In [1]:
import matplotlib.pyplot as plt
plt.style.use('ggplot')
import numpy as np
import pandas as pd
import os
import os.path

In [2]:
working_dir = os.getcwd()
sub_dir = 'ozone'

#path for each ozone file
file_dir = os.path.join(working_dir, sub_dir)
ozone_dir = [file_dir + "/" + filename for filename in os.listdir(file_dir)]

In [4]:
def create_df(path):
    """
    Given the file path, it creates dataframe
    Seperation in file must be "|"
    
    input: a file path
    output: a data frame
    
    """
    #read in the file
    ozone_hourly = pd.read_table(path, sep = '|')
    
    #pandas automatically skips the NaN values while taking the mean.
    ozone_daily = pd.DataFrame(ozone_hourly.groupby(['site', 'date'])['obs'].mean())
    ozone_daily.reset_index(inplace = True)
    
    return ozone_daily
                   

def convert_to_daily(data_directory):
    """
    Given the data directory with hourly data,
    it converts observations into daily data
    
    input: data directory for all files
    output: one data frame for all files
    """
    
    for index, path in enumerate(data_directory):
        
        if index == 0:
            ozone_daily = create_df(path)
        else:
            merge_to = create_df(path)
            ozone_daily = ozone_daily.append(merge_to)
    return ozone_daily

In [5]:
ozone_daily = convert_to_daily(ozone_dir)

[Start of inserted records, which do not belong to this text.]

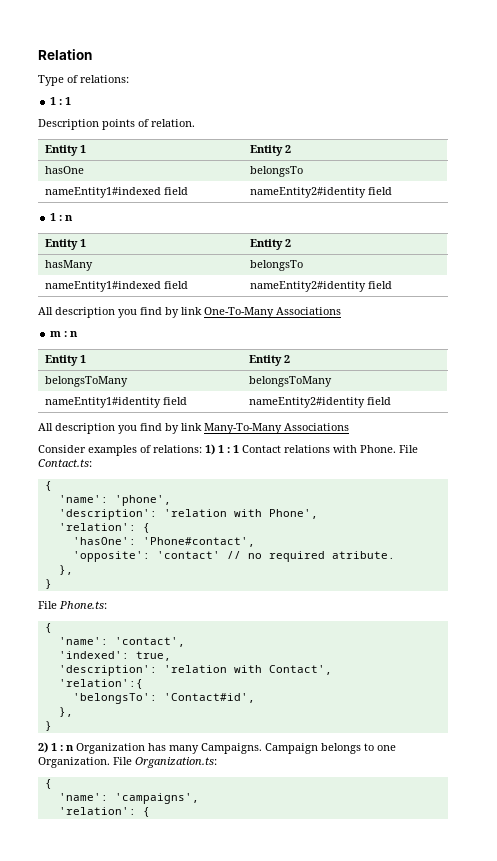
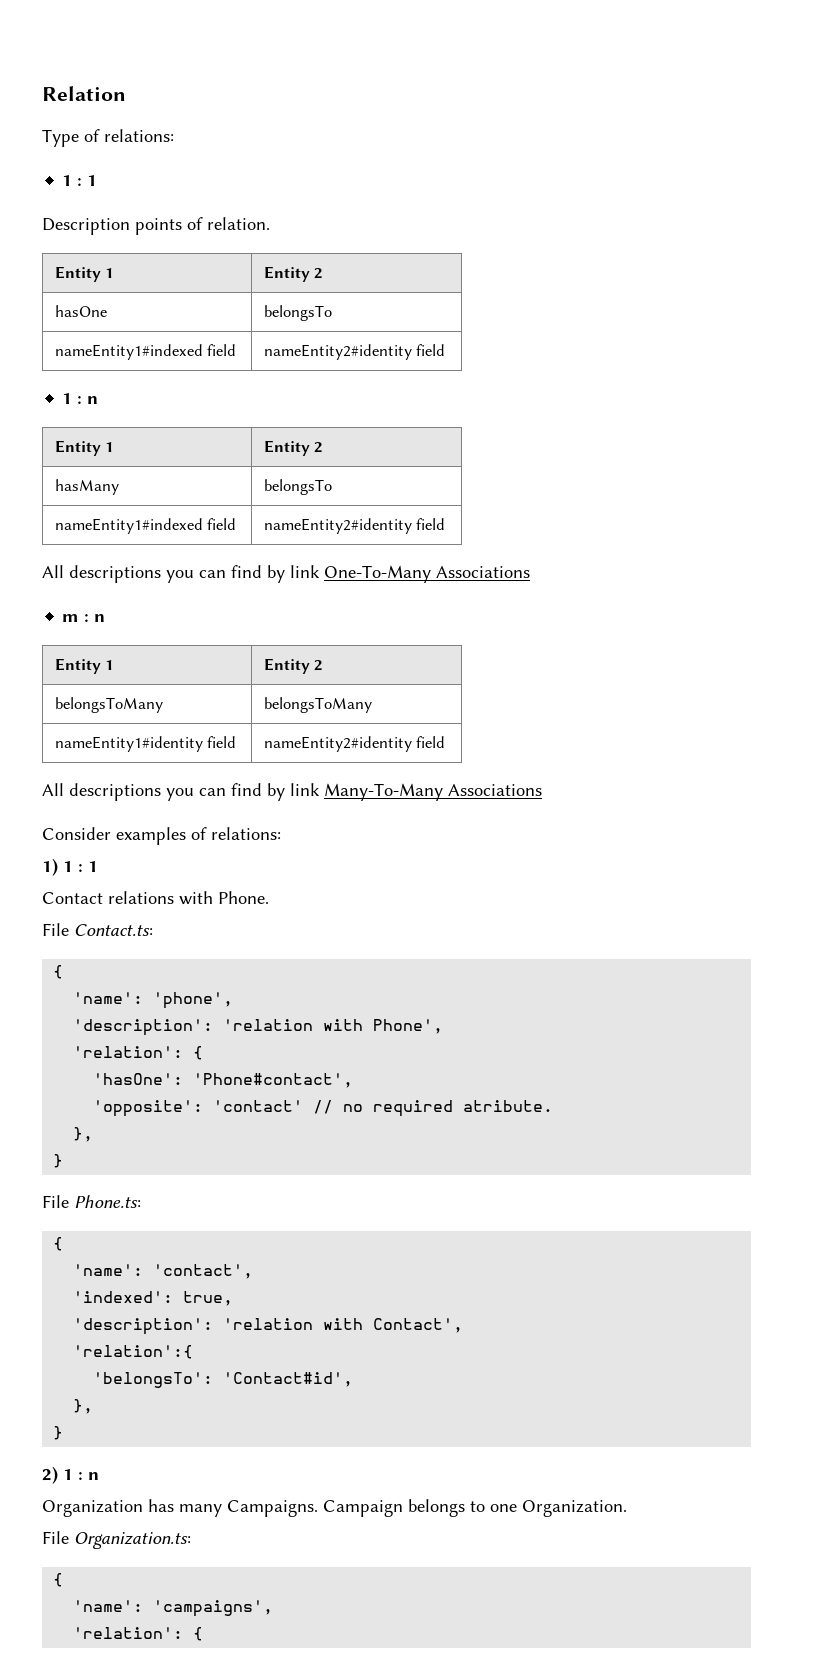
[55,307,137,318] description you -> [69,565,226,583] descriptions you can
[55,423,137,434] description you -> [69,783,226,801] descriptions you can
(202, 449) none -> (281, 833) //
(239, 449) none -> (98, 866) //
(396, 449) none -> (269, 897) //
(74, 748) none -> (99, 1476) //
(110, 762) none -> (627, 1508) //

Although these two sites are listed in the Location file they are not found in the 'ozone' data set. Check out, "MSA name" column in the Location.xlxs. I think they are not used for monitoring air quality parameters.


In [24]:
ozone_daily['site'][ozone_daily['site'].isin([2778, 2783])]


Out[24]:
Series([], Name: site, dtype: int64)

The number of unique sites in Location file is around 2100. However, as you can see below, this number is 485 in the "ozone" data set.


In [25]:
len(ozone_daily['site'].unique())


Out[25]:
485

In [39]:
#this was done once in the beginning to
#save data set as ".csv" file.
#ozone_daily.to_csv('daily_ozone_obs_1980_2014.csv', sep = ',')

In [26]:
locations = pd.read_excel('Location.xlsx')

In [11]:
def get_county_site(locations, county = 'Colusa'):
    
    county_of_interest = (locations.set_index(['County Name', 'Site']).loc[county])
    county_of_interest = county_of_interest.reset_index()
    county_sites = county_of_interest['Site']
    return county_sites

In [35]:
colusa_sites = get_county_site(locations).dropna()
colusa_daily_ozone = ozone_daily[ozone_daily['site'].isin(colusa_sites)]
colusa_daily_ozone = (colusa_daily_ozone.reset_index().
                      drop('index', axis = 1))

In [38]:
#this also was done only once to save the output as csv file.
colusa_daily_ozone.to_csv('colusa_daily_ozone_1980_2014.csv', sep = ',')

In [36]:
colusa_daily_ozone.head()


Out[36]:
site date obs
0 2109 1980-09-12 0.047273
1 2109 1980-09-13 0.025833
2 2109 1980-09-14 0.030833
3 2109 1980-09-15 0.030417
4 2109 1980-09-16 0.042500

In [37]:
colusa_daily_ozone['site'].unique()


Out[37]:
array([2109, 2395, 2744])

So, three "Colusa" sites have been constantly collecting "ozone" observations since 1980.